[llvm-dev] Fragmented DWARF
Alexey Lapshin via llvm-dev
llvm-dev at lists.llvm.org
Thu Oct 15 02:08:46 PDT 2020
On 13.10.2020 10:20, James Henderson wrote:
> The script included in the patch can be used to convert an object
> containing normal DWARF into an object using fragmented DWARF. It does
> this by using llvm-dwarfdump to dump the various sections, parses the
> output to identify where it should split (using the offsets of the
> various entries), and then writes new section headers accordingly -
> you can see roughly what it's doing if you get a chance to watch the
> talk recording. The additional section headers are appended to the end
> of the ELF section header table, whilst the original DWARF is left in
> the same place it was before (making use of the fact that section
> headers don't have to appear in offset order). The script also parses
> and fragments the relocation sections targeting the DWARF sections so
> that they match up with the fragmented DWARF sections. This is clearly
> all suboptimal - in practice the compiler should be modified to do the
> fragmenting upfront, to save having to parse a tool's stdout, but that
> was just the simplest thing I could come up with to quickly write the
> script. Full details of the script usage are included in the patch
> description, if you want to play around with it.
>
> If Alexey could point me at the latest version of his patch, I'd be
> happy to run that through either or both of the packages I used to see
> what happens. Equally, I'd be happy if Alexey is able to run my script
> to fragment and measure the performance of a couple of projects he's
> been working with. Based purely on the two packages I've tried this
> with, I can tell already that the results can vary wildly. My
> expectation is that Alexey's approach will be slower (at least in its
> current form, but probably more generally), but produce smaller
> output, but to what scale I have no idea.

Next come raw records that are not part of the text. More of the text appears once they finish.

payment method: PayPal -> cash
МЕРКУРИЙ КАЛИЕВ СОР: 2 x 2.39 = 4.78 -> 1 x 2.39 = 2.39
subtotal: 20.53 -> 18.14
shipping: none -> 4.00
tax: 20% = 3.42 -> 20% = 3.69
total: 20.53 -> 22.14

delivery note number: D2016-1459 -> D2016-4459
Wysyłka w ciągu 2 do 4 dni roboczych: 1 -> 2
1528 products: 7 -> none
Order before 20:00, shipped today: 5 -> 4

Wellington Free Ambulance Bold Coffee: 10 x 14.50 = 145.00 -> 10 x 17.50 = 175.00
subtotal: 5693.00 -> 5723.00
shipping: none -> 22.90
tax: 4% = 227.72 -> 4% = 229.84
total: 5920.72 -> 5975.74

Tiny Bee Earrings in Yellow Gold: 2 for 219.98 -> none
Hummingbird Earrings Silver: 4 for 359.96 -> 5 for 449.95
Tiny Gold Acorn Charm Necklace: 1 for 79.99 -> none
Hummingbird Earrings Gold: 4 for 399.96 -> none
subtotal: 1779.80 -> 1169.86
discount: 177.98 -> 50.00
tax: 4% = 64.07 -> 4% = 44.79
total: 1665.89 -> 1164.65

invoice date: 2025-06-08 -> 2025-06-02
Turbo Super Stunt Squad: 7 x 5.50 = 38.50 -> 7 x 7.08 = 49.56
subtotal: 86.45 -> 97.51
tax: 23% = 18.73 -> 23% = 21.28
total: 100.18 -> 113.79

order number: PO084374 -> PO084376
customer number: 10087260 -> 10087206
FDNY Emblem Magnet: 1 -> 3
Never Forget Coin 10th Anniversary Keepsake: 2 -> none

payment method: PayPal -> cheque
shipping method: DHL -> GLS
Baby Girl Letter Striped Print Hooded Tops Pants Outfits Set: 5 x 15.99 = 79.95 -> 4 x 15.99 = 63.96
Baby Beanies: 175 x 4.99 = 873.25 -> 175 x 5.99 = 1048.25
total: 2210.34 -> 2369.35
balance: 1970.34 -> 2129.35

James, I updated the patch - https://reviews.llvm.org/D74169.
To make it working it is necessary to build example with
-ffunction-sections and specify following options to the linker :
--gc-sections --gc-debuginfo --gc-debuginfo-no-odr
For clang binary I got following results:
1. --gc-sections = binary size 1,5G, Debug Info size(*)1.2G
2. --gc-sections --gc-debuginfo = binary size 840M, 8x performance
decrease, Debug Info size 542M
3. --gc-sections --gc-debuginfo --gc-debuginfo-no-odr = binary size
1,3G, 16x performance decrease, Debug Info size 1G
(*) .debug_info+.debug_str+.debug_line+.debug_ranges+.debug_loc
I added option --gc-debuginfo-no-odr, so that size reduction could be
compared correctly. Without that option D74169 does types deduplication
and then it is not correct to compare resulting size with "Fragmented
DWARF" solution which does not do types deduplication.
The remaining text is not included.